• **ABOUT THIS EXERCISE**: In the entries below, identify every line with the string "margin" and copy it.

[PROVIDED RECORDS — start]

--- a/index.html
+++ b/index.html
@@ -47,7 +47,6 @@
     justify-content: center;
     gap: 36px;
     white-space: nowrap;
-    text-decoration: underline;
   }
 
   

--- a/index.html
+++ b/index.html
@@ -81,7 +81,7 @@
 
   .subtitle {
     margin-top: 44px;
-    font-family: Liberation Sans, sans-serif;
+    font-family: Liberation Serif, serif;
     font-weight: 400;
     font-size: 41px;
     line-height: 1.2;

[PROVIDED RECORDS — finish]
[PROVIDED RECORDS — start]

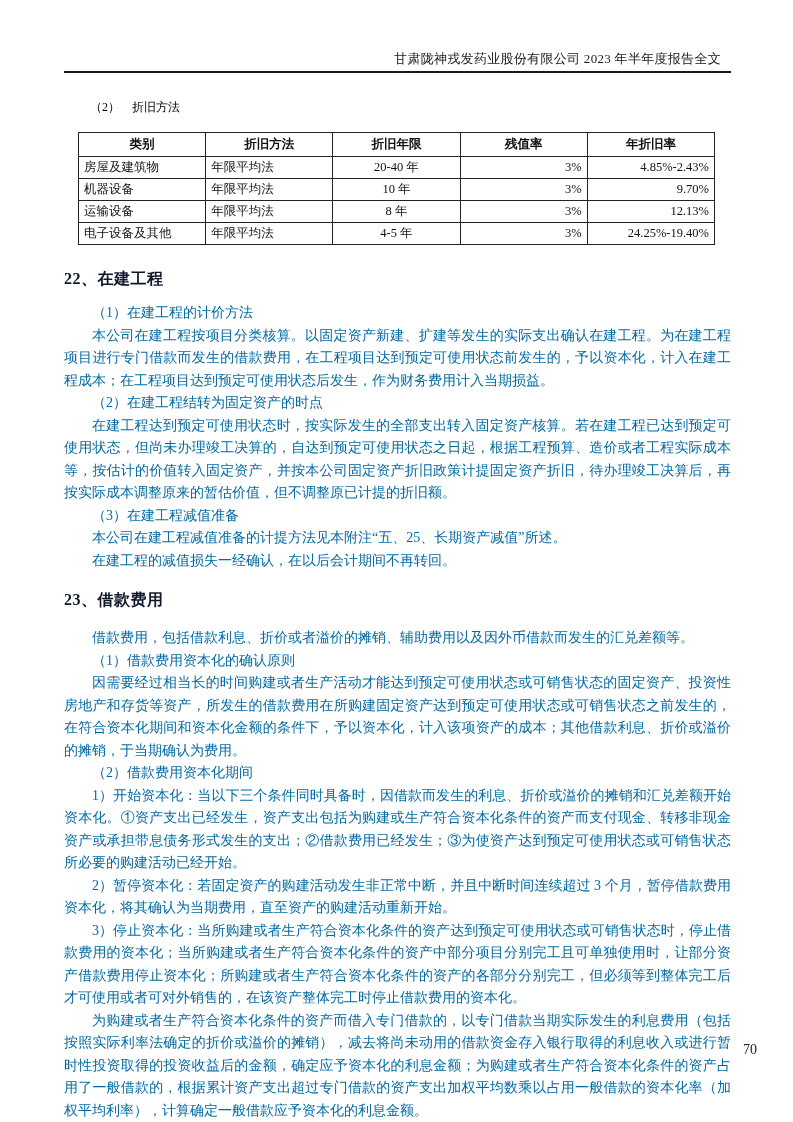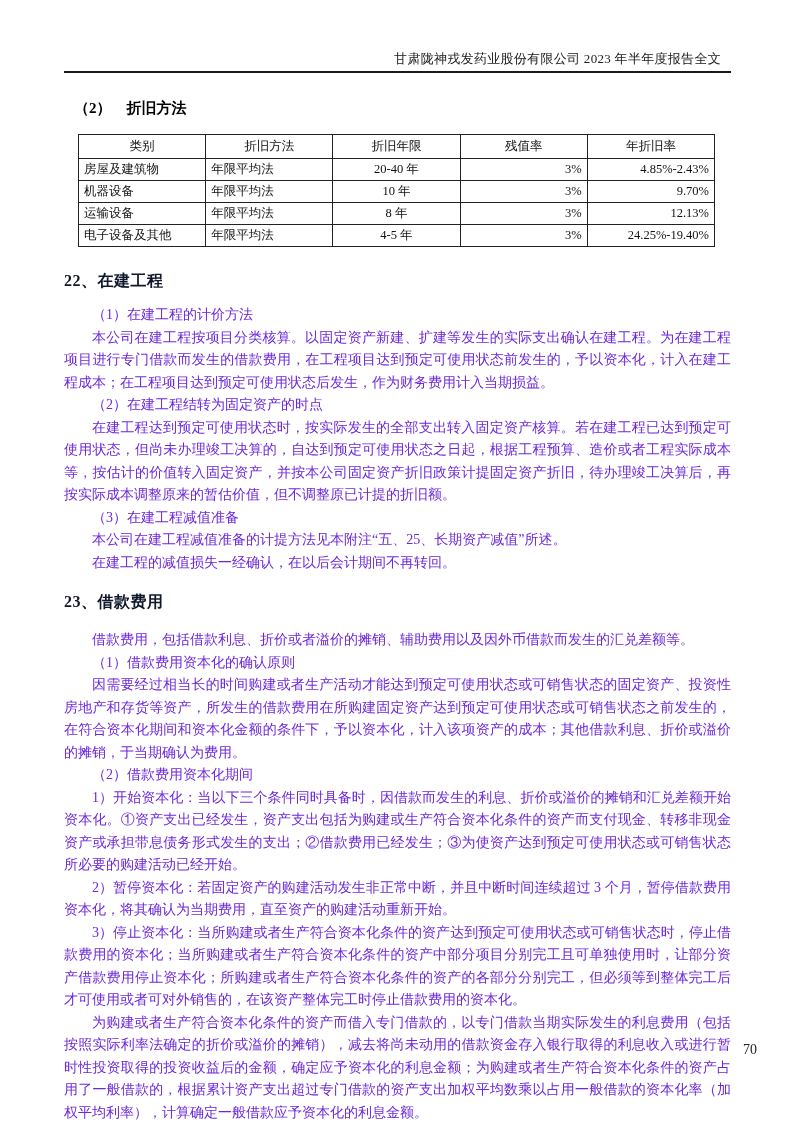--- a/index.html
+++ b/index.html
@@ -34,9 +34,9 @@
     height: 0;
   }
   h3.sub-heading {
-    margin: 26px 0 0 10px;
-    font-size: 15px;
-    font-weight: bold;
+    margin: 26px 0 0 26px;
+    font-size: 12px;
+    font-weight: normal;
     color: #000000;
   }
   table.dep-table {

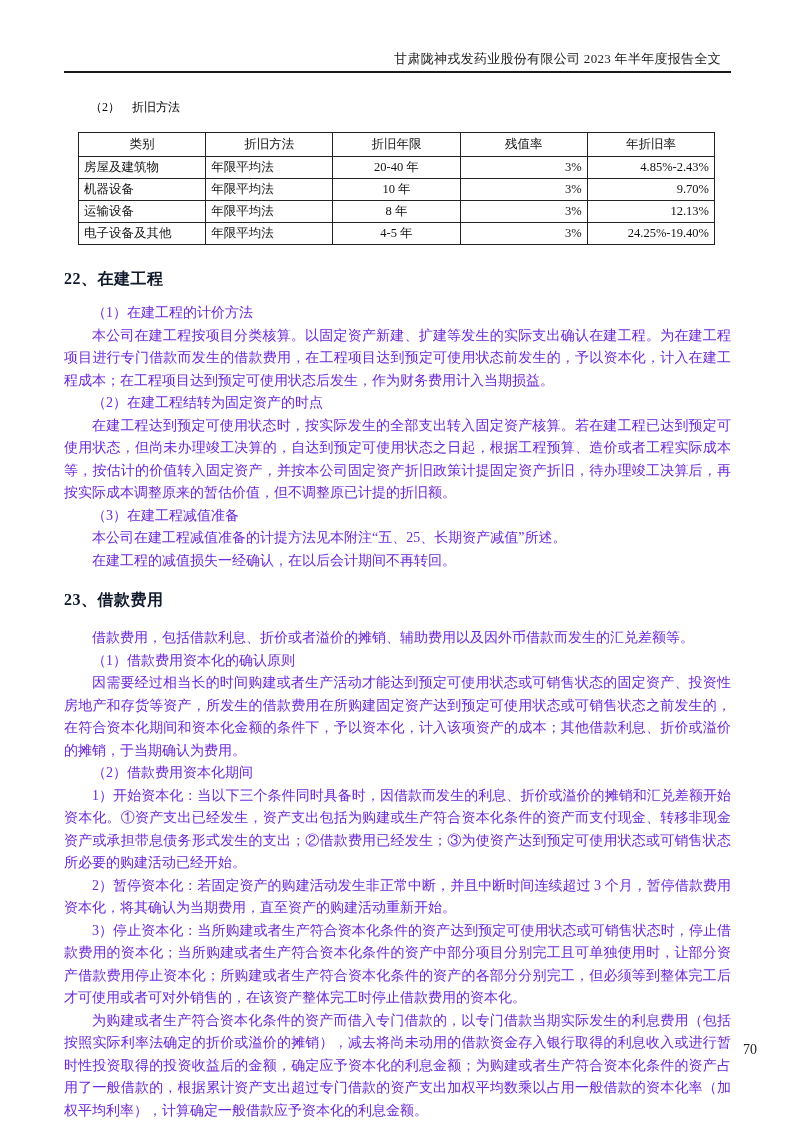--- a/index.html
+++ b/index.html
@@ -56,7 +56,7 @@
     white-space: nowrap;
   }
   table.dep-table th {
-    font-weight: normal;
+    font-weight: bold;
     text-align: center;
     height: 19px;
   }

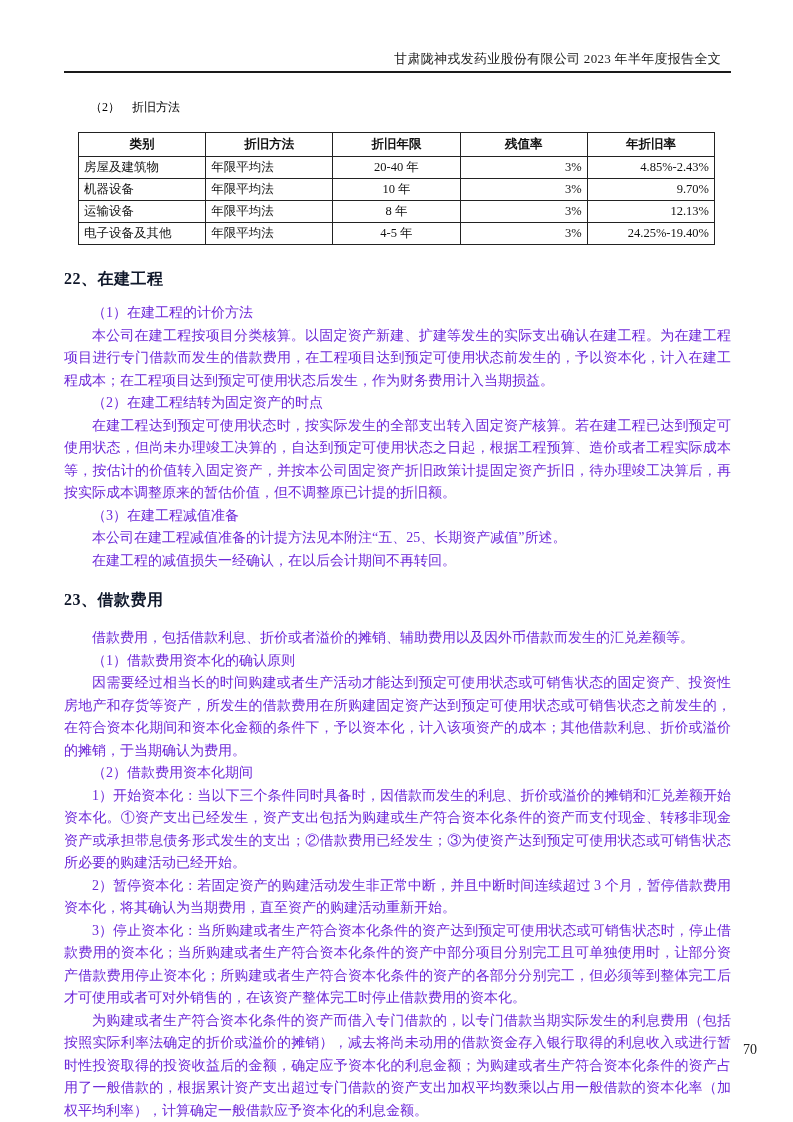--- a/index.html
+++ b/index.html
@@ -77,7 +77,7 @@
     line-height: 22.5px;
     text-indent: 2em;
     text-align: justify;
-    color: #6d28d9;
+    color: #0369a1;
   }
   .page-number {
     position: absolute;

[PROVIDED RECORDS — finish]
[PROVIDED RECORDS — start]

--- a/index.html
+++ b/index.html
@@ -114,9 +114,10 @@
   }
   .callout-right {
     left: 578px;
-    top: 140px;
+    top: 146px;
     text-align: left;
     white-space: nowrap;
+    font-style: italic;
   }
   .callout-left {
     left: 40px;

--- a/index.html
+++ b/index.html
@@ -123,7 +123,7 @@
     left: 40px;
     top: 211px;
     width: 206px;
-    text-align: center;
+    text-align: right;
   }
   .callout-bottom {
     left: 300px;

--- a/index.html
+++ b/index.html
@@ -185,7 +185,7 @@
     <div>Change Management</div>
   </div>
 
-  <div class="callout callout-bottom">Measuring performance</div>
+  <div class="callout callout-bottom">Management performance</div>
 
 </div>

[PROVIDED RECORDS — finish]

• **ANSWER SECTION**:
     margin-top: 44px;
-    margin: 26px 0 0 10px;
+    margin: 26px 0 0 26px;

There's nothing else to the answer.